International Journal of Computer Applications |
Foundation of Computer Science (FCS), NY, USA |
Volume 185 - Number 32 |
Year of Publication: 2023 |
Authors: S.L. Swapna, V. Saravanan |
10.5120/ijca2023923078 |
S.L. Swapna, V. Saravanan . Chi-Square Detective Ensembled Cardinal Gradient Bootstrap Aggregating Classifier for Secured Big Data Communication. International Journal of Computer Applications. 185, 32 ( Aug 2023), 1-8. DOI=10.5120/ijca2023923078
The application of big data analytics and related technologies like the Internet of Things (IoT) facilitates user intentions and behaviours as well as operational decision-making. Security is the major concern in the application of big data analytics to protect the system and secure the information as well as the data being handled. Conventional security techniques have become inefficient in terms of processing and identifying network threats in a reasonable amount of time.
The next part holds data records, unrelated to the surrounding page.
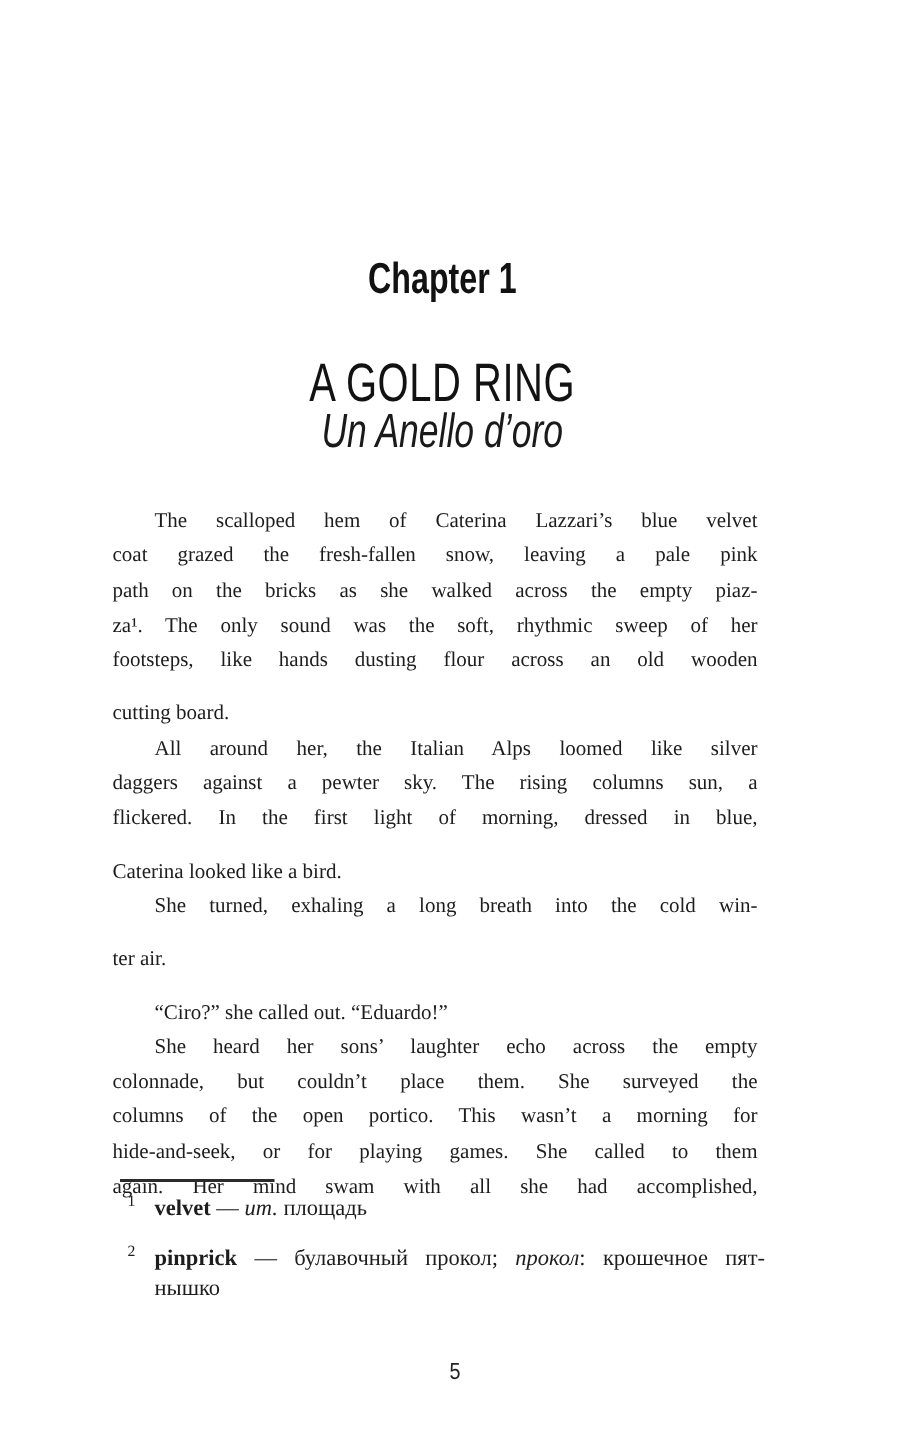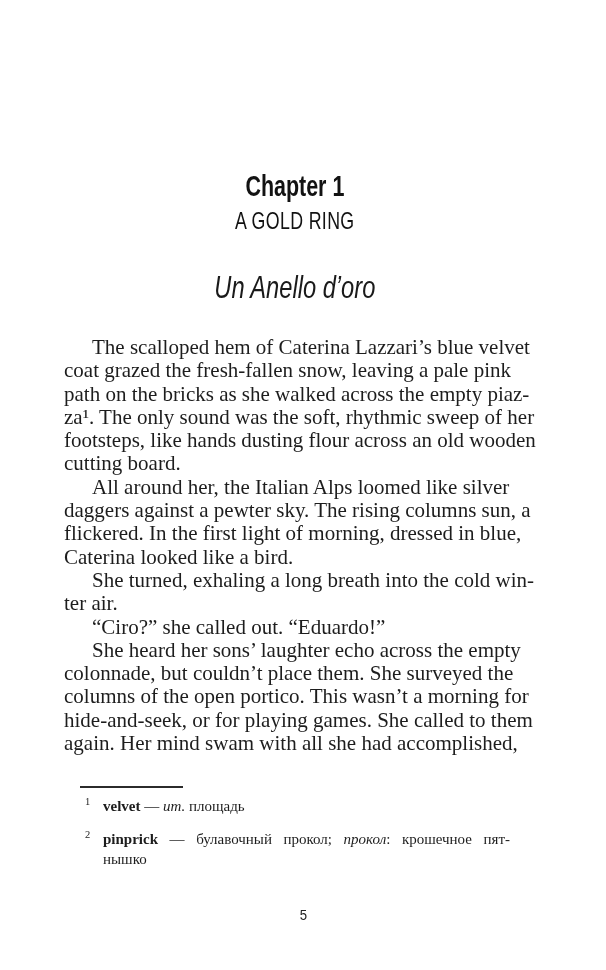"A GOLD RING" .chapter-title { font-size: 24px -> 36px; top: 208px -> 235px }
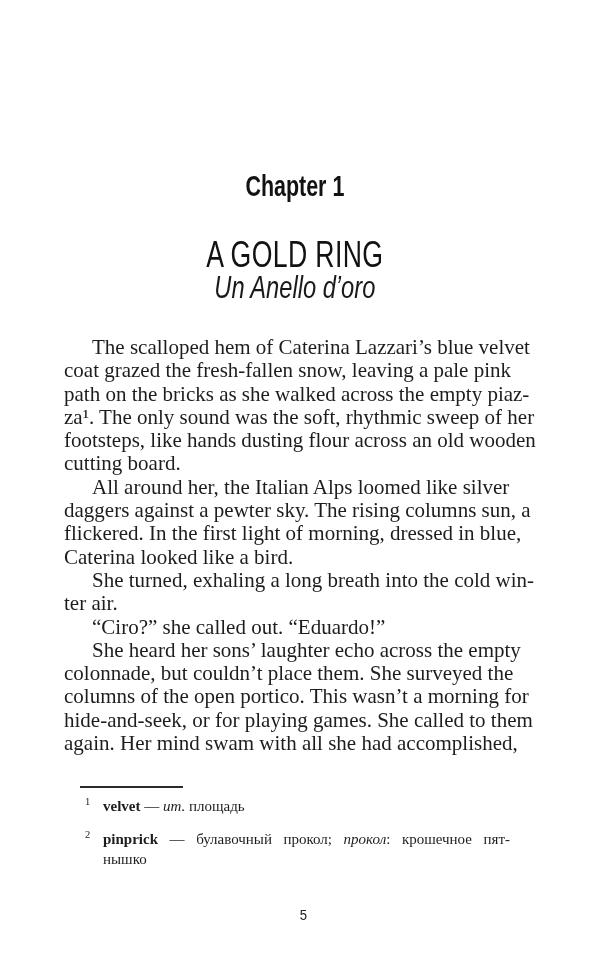"The scalloped hem of Caterina" .body-text { font-size: 21px -> 14px; left: 64px -> 75px }
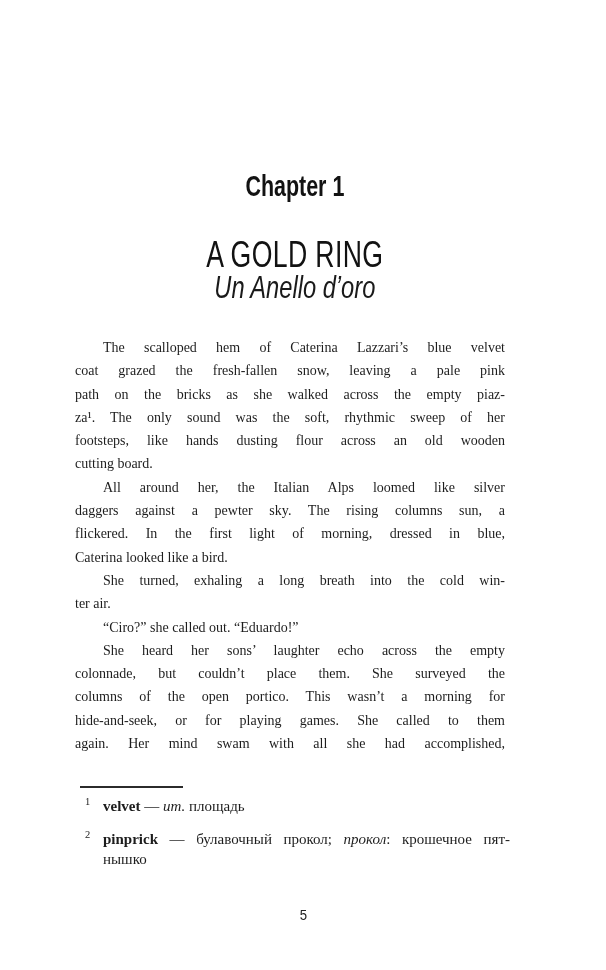"cutting board." .bline.lastline { margin-top: none -> 12px }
To deal with this problem, a unique Chi-Square Detective Ensembled Cardinal Gradient Bootstrap Aggregating Classifier based Secured Data Communication (CSDECGBAC-SDC) model with improved accuracy and lower time complexity is introduced. The CSDECGBAC-SDC model's core functions for enhancing security include user registration, data collection, and data communication. During the registration process, the user's information is initially registered. Following that, the CSDECGBAC-SDC model collects data from the enrolled user. The Chi-Square Detective Ensembled Cardinal Gradient Bootstrap Aggregating Classifier is used in the CSDECGBAC-SDC Model to accomplish user authentication for anyone who want to access the data. For detecting the authorized user, the ensemble technique uses a group of weak learners as a Tversky Indexive Chi-square automatic interaction detection decision tree. The weak learner results are combined. Finally, cardinal voting is applied to find the majority vote in data classification by using the gradient ascent function. This in turn helps to improve secured data communication. Experimental evaluation is carried out on factors such as classification accuracy, error rate, and classification time with respect to a number of users. The results indicate that the CSDECGBAC-SDC model effectively improves the classification accuracy with minimum error rate and classification time than the conventional approaches.